The Dos and Don’ts of Debt

It’s easy to run up your credit card debt without realizing it. Even if you’re not an extravagant spender, and only use your card to buy essentials, those essentials can add up quickly and leave you in a tight spot. Not only that, but a few poor decisions can make a bad situation even worse. Here’s a list of things to do and not to do when it comes to getting out of debt.

Do: Think long term.

Most people see their credit card bills as a monthly obligation. Make this payment, and it goes away until next month. The problem is, with that mentality, all somebody will do is the bare minimum. This means that payments will keep coming back each month, for much longer than they should, and cost a lot more.

When it comes to credit card debt, you need to think about more than just this month. You need to consider how your decisions today will affect your financial situation five, ten, or twenty years down the line. Will you still be making payments on this card? How much extra will you have paid above and beyond what you initially spent?

With that in mind, make more than the minimum payments whenever you can, to get out of debt sooner and prevent interest from accruing. If you can’t afford to overpay, look into other options and resources for bringing your debt down quickly.

Don’t: Try to pay off more than one debt at the same time.
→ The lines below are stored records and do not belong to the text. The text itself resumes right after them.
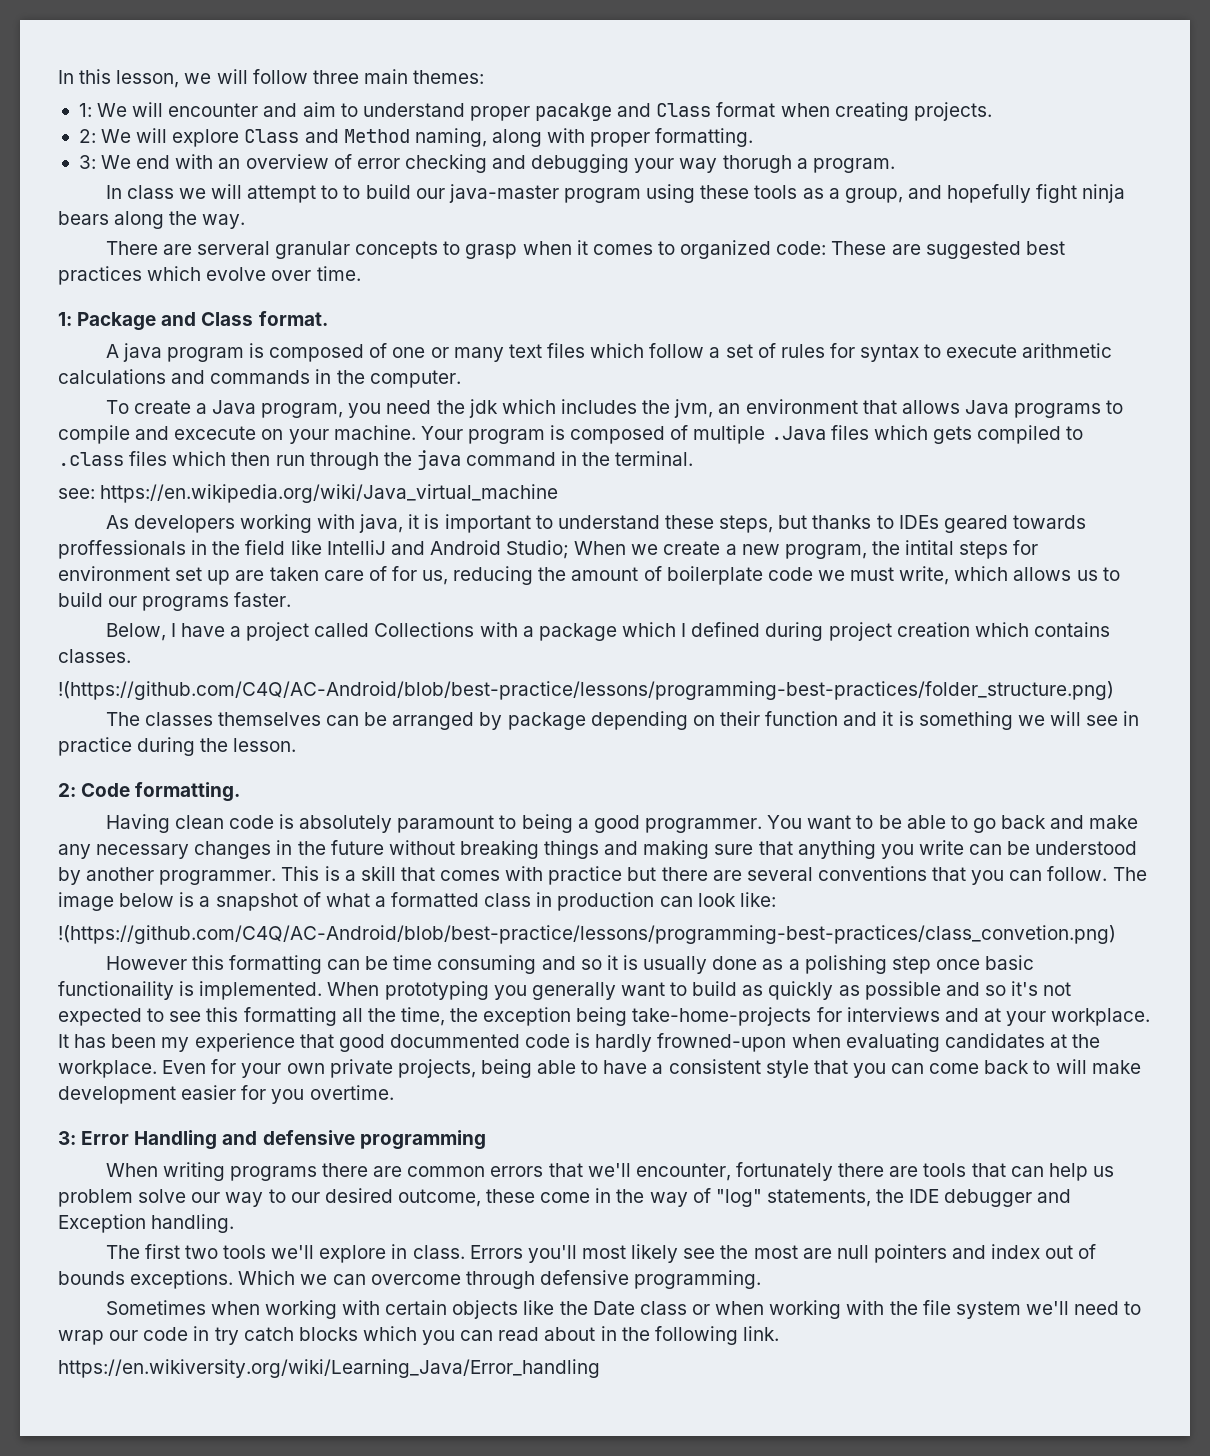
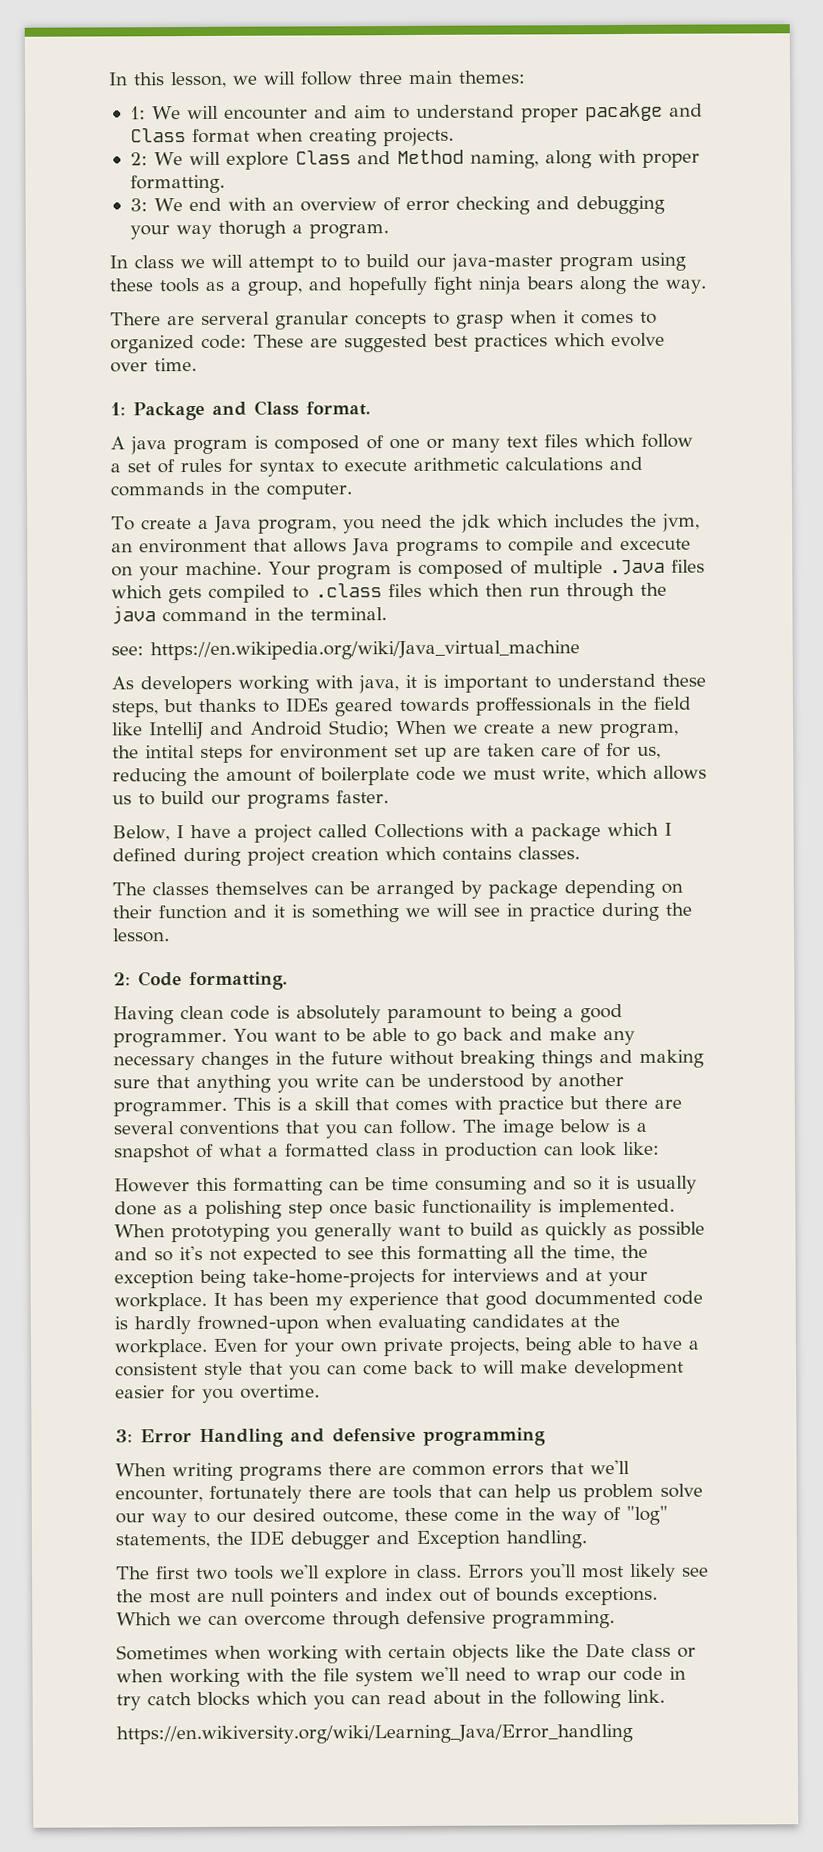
[58,681,1114,700] // !(https://github.com/C4Q/AC-Android/blob/best-practice/lessons/programming-best-practices/folder_structure.png) -> (580, 853) none
[58,925,1116,944] // !(https://github.com/C4Q/AC-Android/blob/best-practice/lessons/programming-best-practices/class_convetion.png) -> (660, 1148) none

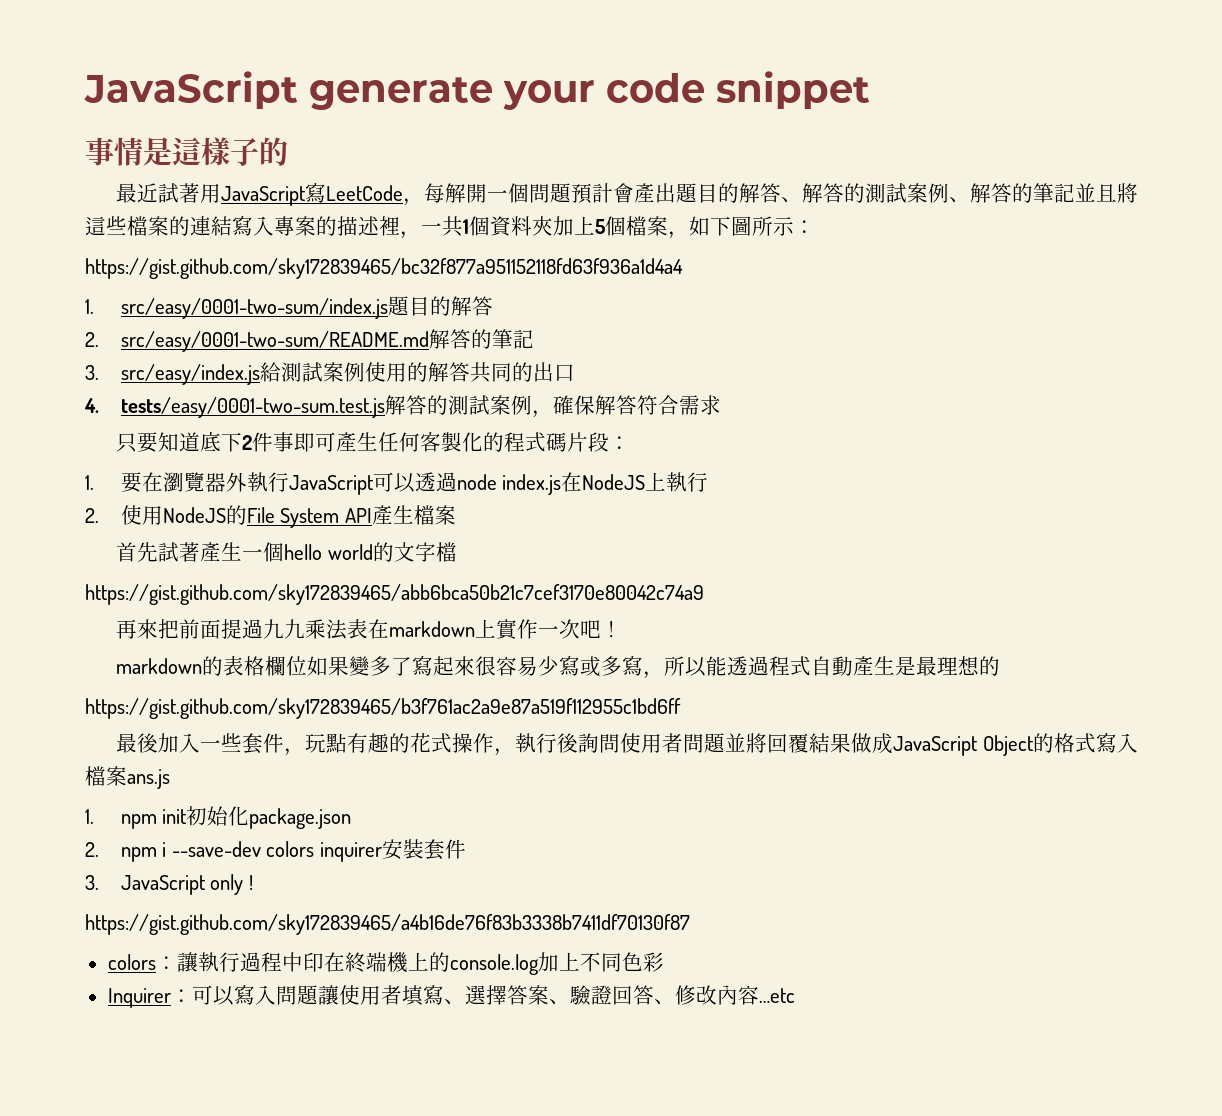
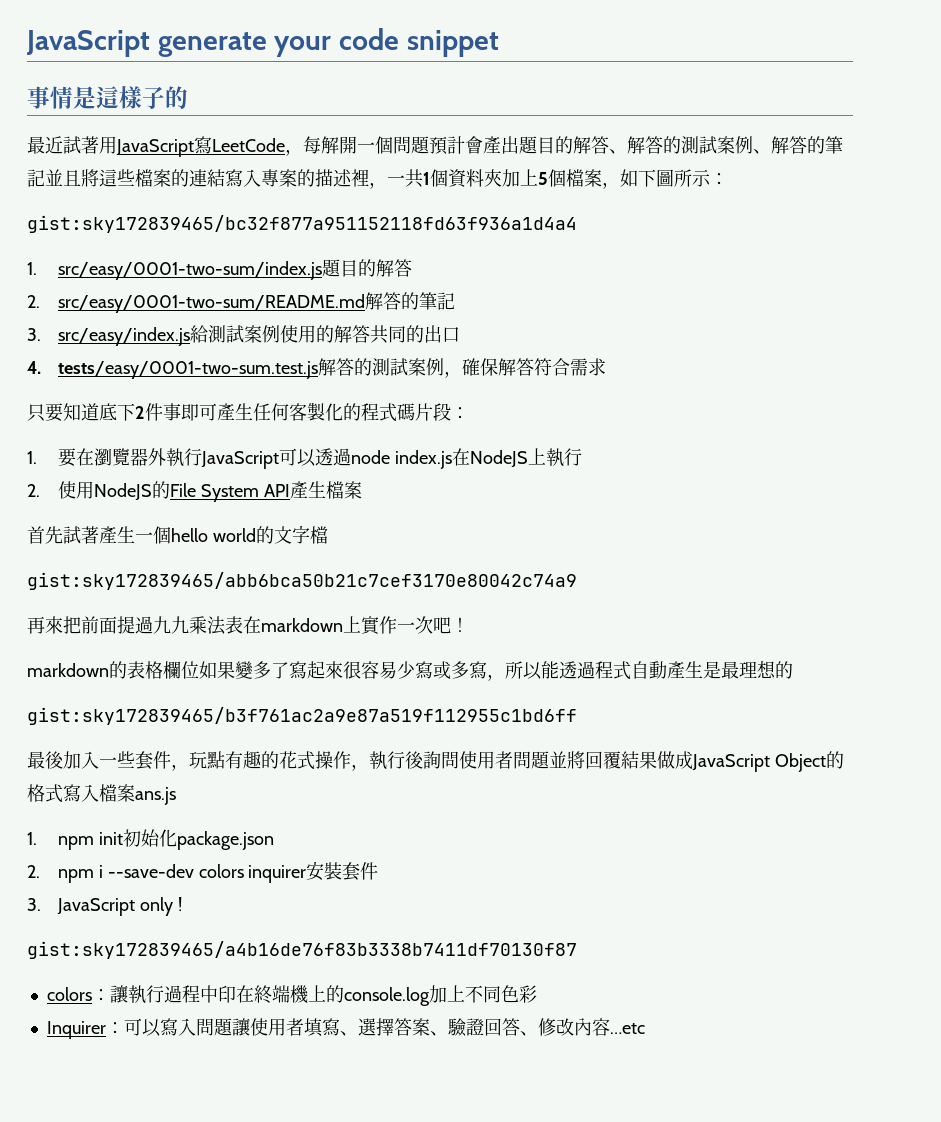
[85,258,683,279] https://gist.github.com/sky172839465/bc32f877a951152118fd63f936a1d4a4 -> [27,215,577,233] gist:sky172839465/bc32f877a951152118fd63f936a1d4a4
[85,584,704,605] https://gist.github.com/sky172839465/abb6bca50b21c7cef3170e80042c74a9 -> [27,572,577,590] gist:sky172839465/abb6bca50b21c7cef3170e80042c74a9
[85,698,681,719] https://gist.github.com/sky172839465/b3f761ac2a9e87a519f112955c1bd6ff -> [27,707,577,725] gist:sky172839465/b3f761ac2a9e87a519f112955c1bd6ff
[85,914,690,935] https://gist.github.com/sky172839465/a4b16de76f83b3338b7411df70130f87 -> [27,941,577,959] gist:sky172839465/a4b16de76f83b3338b7411df70130f87

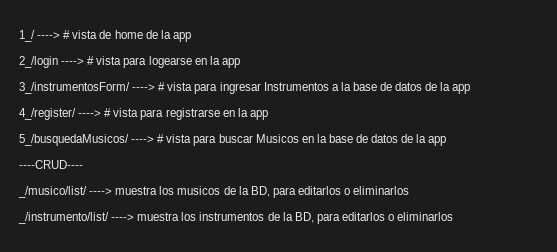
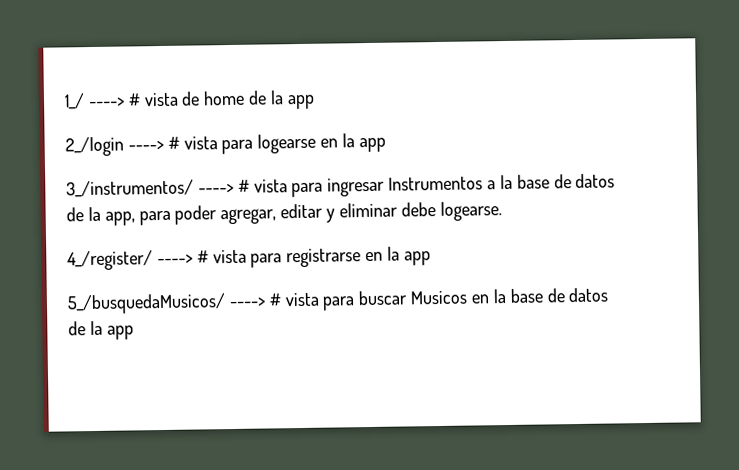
[19,82,130,94] 3_/instrumentosForm/ -> [66,179,194,198] 3_/instrumentos/
[452,84,471,94] app -> [104,201,502,226] app, para poder agregar, editar y eliminar debe logearse.
[19,160,83,169] [18,186,410,198] [18,212,454,224] // ----CRUD---- // _/musico/list/ ----> muestra los musicos de la BD, para editarlos o eliminarlos // _/instrumento/list/ ----> muestra los instrumentos de la BD, para editarlos o eliminarlos -> (134, 332) none

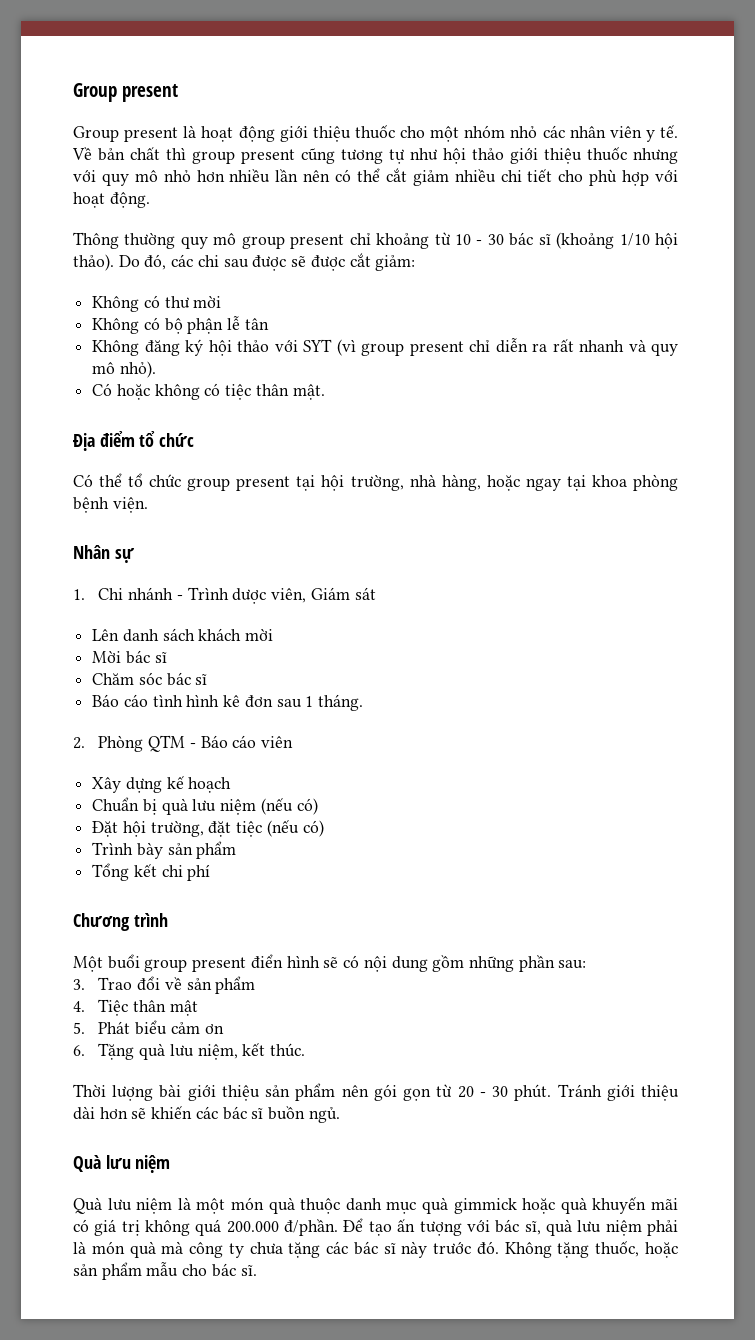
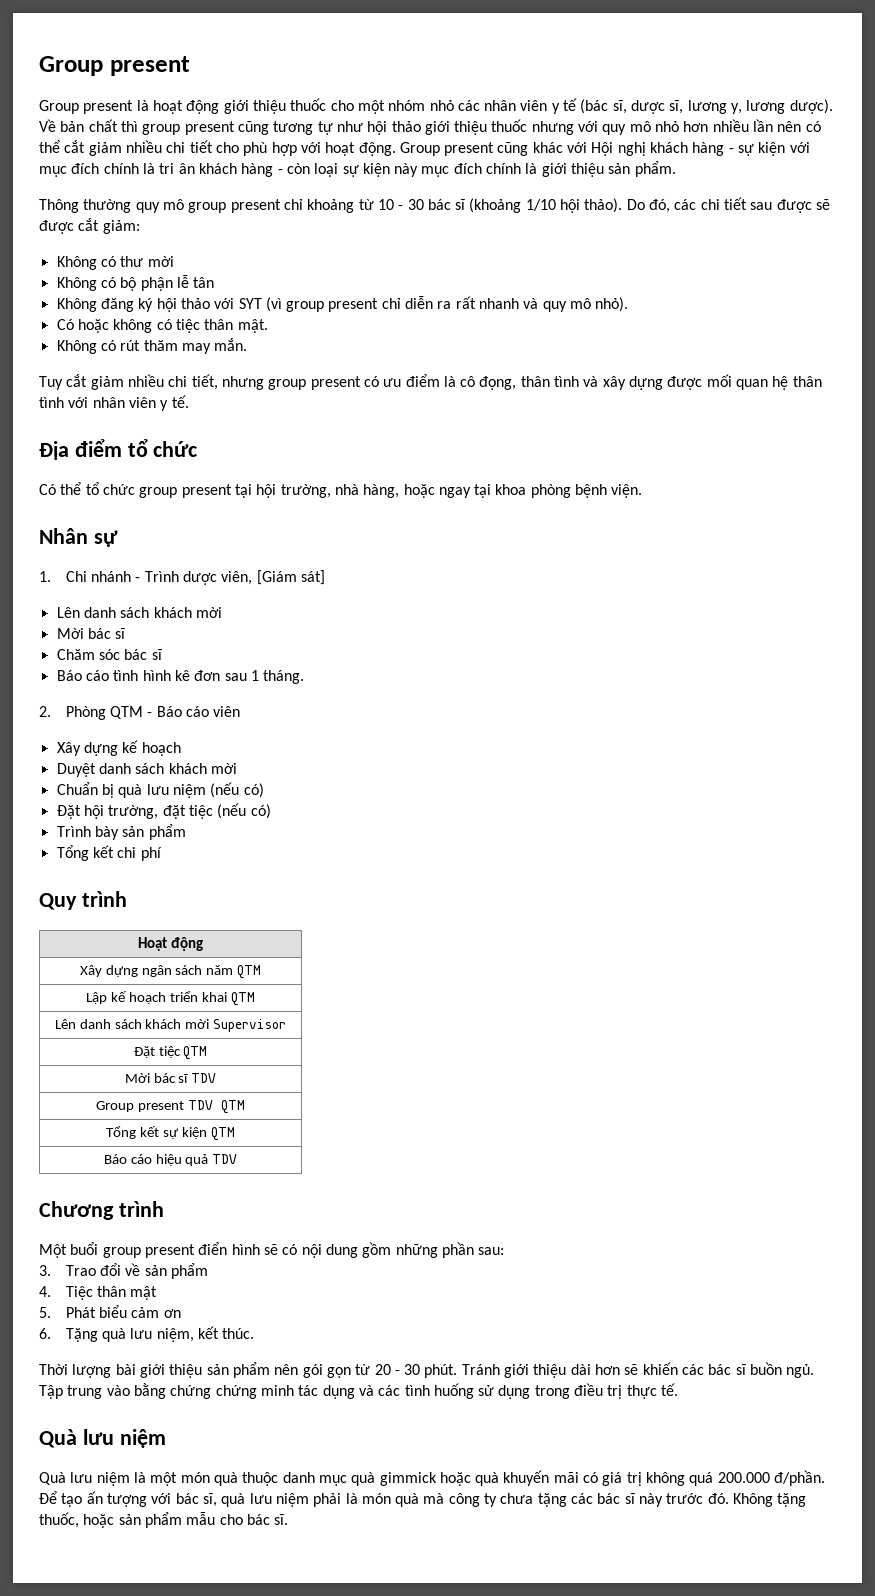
[660,125,678,138] tế. -> [563,98,833,114] tế (bác sĩ, dược sĩ, lương y, lương dược).
(150, 200) none -> [399,142,810,156] [39,161,676,177] Group present cũng khác với Hội nghị khách hàng - sự kiện với mục đích chính là tri ân khách hàng - còn loại sự kiện này mục đích chính là giới thiệu sản phẩm.
(219, 261) none -> [724,197,748,210] tiết
(325, 392) none -> [56,338,248,354] [39,374,822,390] [39,395,189,411] // Không có rút thăm may mắn. // Tuy cắt giảm nhiều chi tiết, nhưng group present có ưu điểm là cô đọng, thân tình và xây dựng được mối quan hệ thân tình với nhân viên y tế.
[310,587,376,600] Giám sát -> [256,570,325,585] [Giám sát]
(232, 785) none -> [56,763,237,777] // Duyệt danh sách khách mời
(211, 872) none -> [39,891,127,910] [138,937,203,951] [79,965,262,979] [86,991,255,1006] [54,1019,287,1032] [133,1046,208,1060] [124,1073,217,1083] [96,1100,245,1114] [106,1126,235,1141] [103,1154,238,1166] // Quy trình // Hoạt động // Xây dựng ngân sách năm QTM // Lập kế hoạch triển khai QTM // Lên danh sách khách mời Supervisor // Đặt tiệc QTM // Mời bác sĩ TDV // Group present TDV QTM // Tổng kết sự kiện QTM // Báo cáo hiệu quả TDV
(340, 1115) none -> [39,1383,679,1399] Tập trung vào bằng chứng chứng minh tác dụng và các tình huống sử dụng trong điều trị thực tế.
Let’s say that you’re paying off three different credit cards, as well as a car loan and a student loan. In order to follow the advice in the previous section, you take whatever leftover money you have each month and divide it amongst all of those debts, so you can overpay on all of them.

This is a bad idea. You won’t be making much of a dent in any of the debts, and the responsibility of trying to pay off everything at once can overwhelm you. Instead, start with the loan with the highest interest rate and work towards paying that debt off first, while continuing to make the minimum payments on the others. Once that one is taken care of, move on to the next highest interest rate, and so on. This will help you get out of debt faster and reduce the overall interest you accrue.

Do: Look for a lower interest rate.

The more interest that accrues, the longer you’ll be in debt. If you can get a lower interest rate on your debt, it can go a long way towards helping you pay it off. So how can you do that? Start by asking. Often, if you call your credit card company and ask them to lower your rate, they’ll be willing to help you.

If they don’t want to give you a lower rate, there may be another company that will. Many credit cards offer balance transfer options. When you sign up for a new card, you can transfer over your debt from a previous card at a lower interest rate.

Also, be aware that your current credit card company knows you have this option. That’s why they’re often willing to lower your interest rate themselves—so they don’t lose you as a customer. Keep this in mind when negotiating with them.

Don’t: Close your account once your card is paid off.

Once you finally pay off a card that’s been looming over you for years, the temptation is to get rid of it and never think about it again. But if you want to improve your credit score, you’ll keep the card. Your score isn’t just about how much debt you have, but how much credit you have available.

Some people will tell you to continue making small purchases on the card and paying them off quickly. However, this is unnecessary. In fact, not using it can work to your advantage. Having credit that you can use but don’t, demonstrates responsibility on your part, which can improve your credit score.